Task requirements → Omit the pictures found among the records and print everything else exactly as it stands.

Dataset extract →
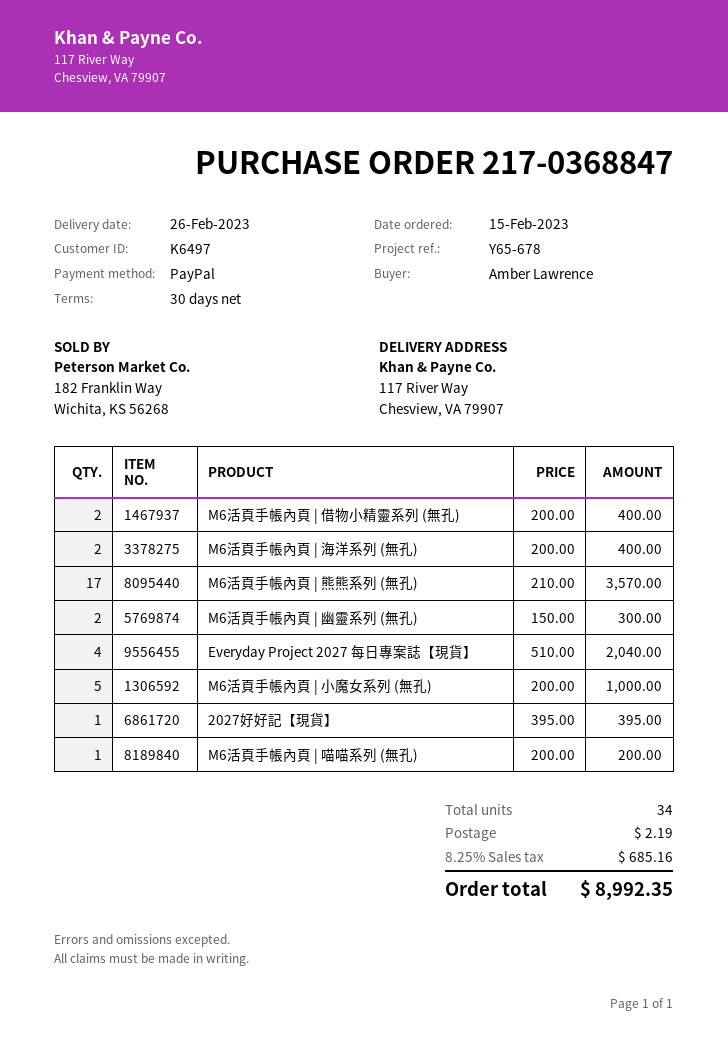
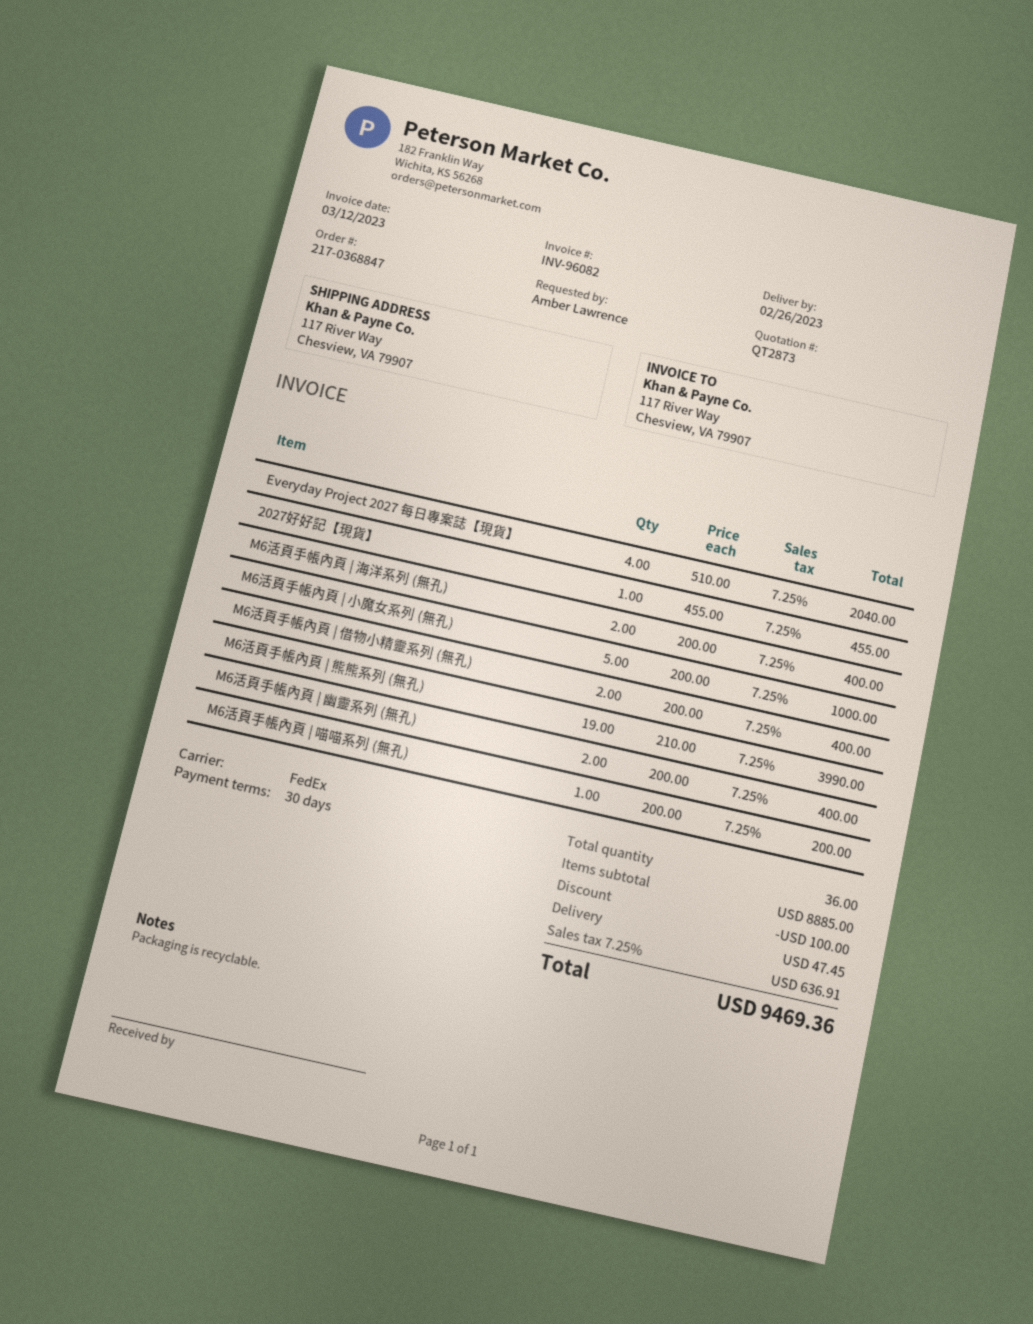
M6活頁手帳內頁 | 熊熊系列 (無孔): 17 x 210.00 = 3570.00 -> 19 x 210.00 = 3990.00
M6活頁手帳內頁 | 幽靈系列 (無孔): 2 x 150.00 = 300.00 -> 2 x 200.00 = 400.00
2027好好記【現貨】: 1 x 395.00 = 395.00 -> 1 x 455.00 = 455.00
total quantity: 34 -> 36
discount: none -> 100.00
shipping: 2.19 -> 47.45
tax: 8.25% = 685.16 -> 7.25% = 636.91
total: 8992.35 -> 9469.36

Task solution →
M6活頁手帳內頁 | 熊熊系列 (無孔): 17 x 210.00 = 3570.00 -> 19 x 210.00 = 3990.00
M6活頁手帳內頁 | 幽靈系列 (無孔): 2 x 150.00 = 300.00 -> 2 x 200.00 = 400.00
2027好好記【現貨】: 1 x 395.00 = 395.00 -> 1 x 455.00 = 455.00
total quantity: 34 -> 36
discount: none -> 100.00
shipping: 2.19 -> 47.45
tax: 8.25% = 685.16 -> 7.25% = 636.91
total: 8992.35 -> 9469.36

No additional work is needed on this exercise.